(What you are asked to do): A precise reproduction of every record below is needed, minus the pictures.

User interface change data

------------------------------------------------------------

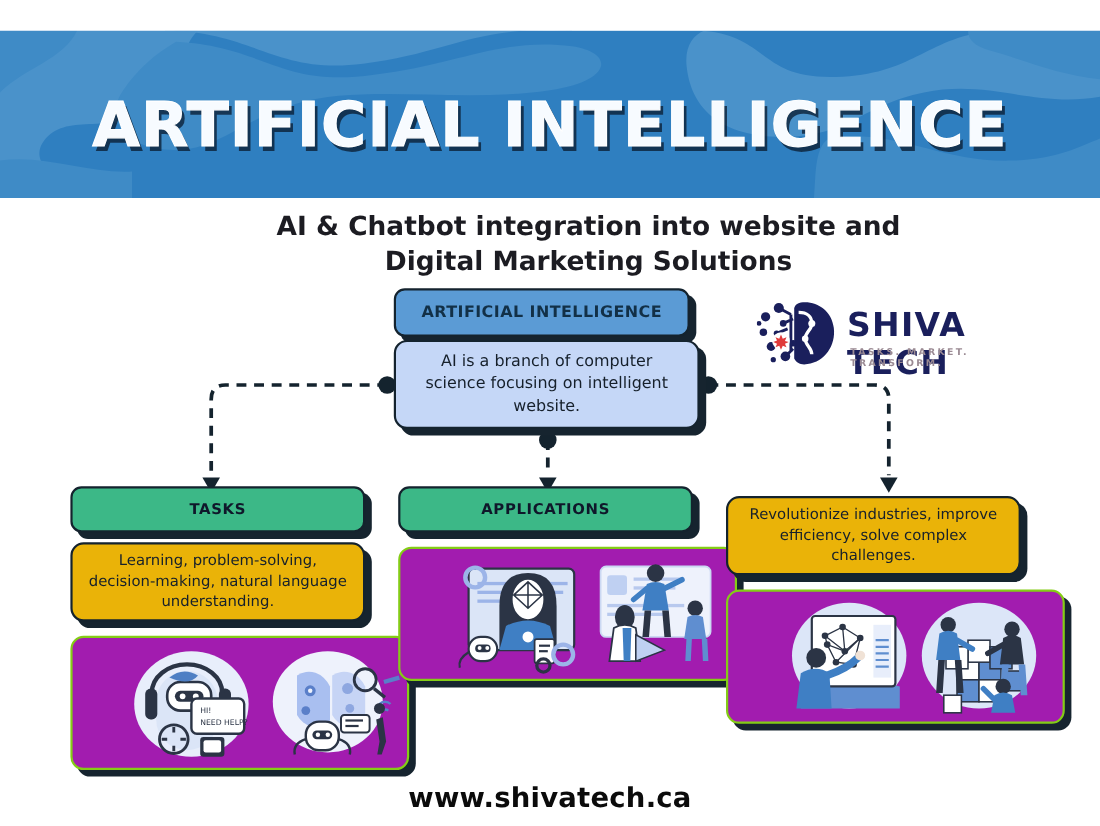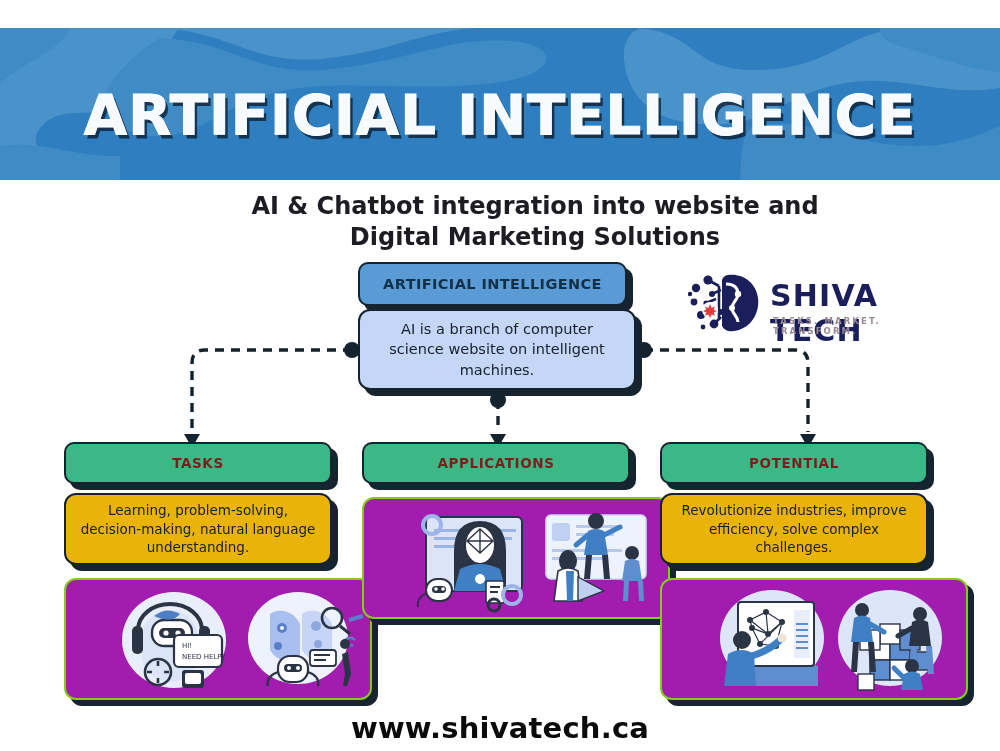--- a/index.html
+++ b/index.html
@@ -73,41 +73,41 @@
   .col.c2{left:362px;}
   .col.c3{left:660px;}
 
   .col-head{
     position:relative;height:38px;width:264px;
     background:#3cb887;border:2px solid #14232e;border-radius:10px;
     box-shadow:6px 6px 0 #16242f;
     display:flex;align-items:center;justify-content:center;
   }
   .col-head span{
-    font-size:13.5px;font-weight:700;letter-spacing:.6px;color:#7f1d1d;
+    font-size:13.5px;font-weight:700;letter-spacing:.6px;color:#0f172a;
   }
   .col-body{
     position:relative;margin-top:9px;height:72px;width:268px;
     background:#eab308;border:2px solid #14232e;border-radius:12px;
     box-shadow:6px 6px 0 #16242f;
     display:flex;align-items:center;justify-content:center;
     text-align:center;padding:0 10px;box-sizing:border-box;
   }
   .col-body span{font-size:13.5px;line-height:1.4;color:#16202b;}
   .col-img{
     position:relative;margin-top:13px;height:118px;width:268px;
     background:#a21caf;border:2px solid #84cc16;border-radius:12px;
     box-shadow:6px 6px 0 #16242f;overflow:hidden;padding-left:36px;
   }
   .col-img svg{display:block;}
 
   
   .footer{
     position:absolute;left:0;top:683px;width:1000px;text-align:center;
-    font-size:29px;font-weight:700;color:#0b0b0b;letter-spacing:.2px;
+    font-size:25px;font-weight:700;color:#0b0b0b;letter-spacing:.2px;
     font-family:"DejaVu Sans",sans-serif;
   }
 </style>
 </head>
 <body>
 
 <div class="page">
 
   <div class="banner">
     <svg width="1000" height="152" viewBox="0 0 1000 152">
@@ -139,21 +139,21 @@
     <circle cx="498" cy="372" r="8" fill="#14232e"></circle>
     <polygon points="184,406 200,406 192,420" fill="#14232e"></polygon>
     <polygon points="490,406 506,406 498,420" fill="#14232e"></polygon>
     <polygon points="800,406 816,406 808,420" fill="#14232e"></polygon>
   </svg>
 
   <div class="ai-head">
     <span>ARTIFICIAL INTELLIGENCE</span>
   </div>
   <div class="ai-desc">
-    <span>AI is a branch of computer science website on intelligent machines.</span>
+    <span>AI is a branch of computer science focusing on intelligent website.</span>
   </div>
 
   <div class="logo">
     <svg class="logo-mark" viewBox="0 0 78 62">
       <g fill="#1a1f5c">
         <path d="M40,3 C54,1 68,10 70,26 C72,42 62,57 46,59 C40,60 36,58 34,54 L34,8 C35,5 37,3.5 40,3 Z"></path>
         <circle cx="8" cy="16" r="4.2"></circle>
           <circle cx="6" cy="30" r="3.4"></circle>
         <circle cx="13" cy="43" r="4"></circle>
           <circle cx="20" cy="8" r="4.6"></circle>
@@ -274,23 +274,20 @@
         <path d="M224,82 l5,0 l-1,20 l-5,0 Z M238,82 l5,0 l1,20 l-5,0 Z" fill="#5f8ed0"></path>
         <ellipse cx="168" cy="62" rx="9" ry="11" fill="#2b3445"></ellipse>
         <path d="M158,72 q10,-6 20,0 l4,30 l-28,0 Z" fill="#fff" stroke="#2b3445" stroke-width="1.6"></path>
         <path d="M166,72 l8,0 l-1,30 l-6,0 Z" fill="#3f7fc4"></path>
         <path d="M178,78 l26,14 l-26,10 Z" fill="#bfd0f2" stroke="#2b3445" stroke-width="1.4"></path>
       </svg>
     </div>
   </div>
 
   <div class="col c3">
-    <div class="col-head">
-      <span>POTENTIAL</span>
-    </div>
     <div class="col-body">
       <span>Revolutionize industries, improve efficiency, solve complex challenges.</span>
     </div>
     <div class="col-img">
       <svg width="268" height="118" viewBox="0 0 268 118">
         <ellipse cx="74" cy="58" rx="52" ry="48" fill="#dce6f8"></ellipse>
         <path d="M30,86 q44,-14 90,0 l0,20 l-90,0 Z" fill="#5f8ed0"></path>
         <rect x="40" y="22" width="76" height="64" rx="3" fill="#fff" stroke="#2b3445" stroke-width="2"></rect>
         <rect x="96" y="30" width="16" height="48" fill="#e8eefb"></rect>
         <path d="M98,44 l12,0 M98,50 l12,0 M98,56 l12,0 M98,62 l12,0 M98,68 l12,0" stroke="#5f8ed0" stroke-width="2"></path>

------------------------------------------------------------

(Written solution):
--- a/index.html
+++ b/index.html
@@ -73,41 +73,41 @@
   .col.c2{left:362px;}
   .col.c3{left:660px;}
 
   .col-head{
     position:relative;height:38px;width:264px;
     background:#3cb887;border:2px solid #14232e;border-radius:10px;
     box-shadow:6px 6px 0 #16242f;
     display:flex;align-items:center;justify-content:center;
   }
   .col-head span{
-    font-size:13.5px;font-weight:700;letter-spacing:.6px;color:#7f1d1d;
+    font-size:13.5px;font-weight:700;letter-spacing:.6px;color:#0f172a;
   }
   .col-body{
     position:relative;margin-top:9px;height:72px;width:268px;
     background:#eab308;border:2px solid #14232e;border-radius:12px;
     box-shadow:6px 6px 0 #16242f;
     display:flex;align-items:center;justify-content:center;
     text-align:center;padding:0 10px;box-sizing:border-box;
   }
   .col-body span{font-size:13.5px;line-height:1.4;color:#16202b;}
   .col-img{
     position:relative;margin-top:13px;height:118px;width:268px;
     background:#a21caf;border:2px solid #84cc16;border-radius:12px;
     box-shadow:6px 6px 0 #16242f;overflow:hidden;padding-left:36px;
   }
   .col-img svg{display:block;}
 
   
   .footer{
     position:absolute;left:0;top:683px;width:1000px;text-align:center;
-    font-size:29px;font-weight:700;color:#0b0b0b;letter-spacing:.2px;
+    font-size:25px;font-weight:700;color:#0b0b0b;letter-spacing:.2px;
     font-family:"DejaVu Sans",sans-serif;
   }
 </style>
 </head>
 <body>
 
 <div class="page">
 
   <div class="banner">
     <svg width="1000" height="152" viewBox="0 0 1000 152">
@@ -139,21 +139,21 @@
     <circle cx="498" cy="372" r="8" fill="#14232e"></circle>
     <polygon points="184,406 200,406 192,420" fill="#14232e"></polygon>
     <polygon points="490,406 506,406 498,420" fill="#14232e"></polygon>
     <polygon points="800,406 816,406 808,420" fill="#14232e"></polygon>
   </svg>
 
   <div class="ai-head">
     <span>ARTIFICIAL INTELLIGENCE</span>
   </div>
   <div class="ai-desc">
-    <span>AI is a branch of computer science website on intelligent machines.</span>
+    <span>AI is a branch of computer science focusing on intelligent website.</span>
   </div>
 
   <div class="logo">
     <svg class="logo-mark" viewBox="0 0 78 62">
       <g fill="#1a1f5c">
         <path d="M40,3 C54,1 68,10 70,26 C72,42 62,57 46,59 C40,60 36,58 34,54 L34,8 C35,5 37,3.5 40,3 Z"></path>
         <circle cx="8" cy="16" r="4.2"></circle>
           <circle cx="6" cy="30" r="3.4"></circle>
         <circle cx="13" cy="43" r="4"></circle>
           <circle cx="20" cy="8" r="4.6"></circle>
@@ -274,23 +274,20 @@
         <path d="M224,82 l5,0 l-1,20 l-5,0 Z M238,82 l5,0 l1,20 l-5,0 Z" fill="#5f8ed0"></path>
         <ellipse cx="168" cy="62" rx="9" ry="11" fill="#2b3445"></ellipse>
         <path d="M158,72 q10,-6 20,0 l4,30 l-28,0 Z" fill="#fff" stroke="#2b3445" stroke-width="1.6"></path>
         <path d="M166,72 l8,0 l-1,30 l-6,0 Z" fill="#3f7fc4"></path>
         <path d="M178,78 l26,14 l-26,10 Z" fill="#bfd0f2" stroke="#2b3445" stroke-width="1.4"></path>
       </svg>
     </div>
   </div>
 
   <div class="col c3">
-    <div class="col-head">
-      <span>POTENTIAL</span>
-    </div>
     <div class="col-body">
       <span>Revolutionize industries, improve efficiency, solve complex challenges.</span>
     </div>
     <div class="col-img">
       <svg width="268" height="118" viewBox="0 0 268 118">
         <ellipse cx="74" cy="58" rx="52" ry="48" fill="#dce6f8"></ellipse>
         <path d="M30,86 q44,-14 90,0 l0,20 l-90,0 Z" fill="#5f8ed0"></path>
         <rect x="40" y="22" width="76" height="64" rx="3" fill="#fff" stroke="#2b3445" stroke-width="2"></rect>
         <rect x="96" y="30" width="16" height="48" fill="#e8eefb"></rect>
         <path d="M98,44 l12,0 M98,50 l12,0 M98,56 l12,0 M98,62 l12,0 M98,68 l12,0" stroke="#5f8ed0" stroke-width="2"></path>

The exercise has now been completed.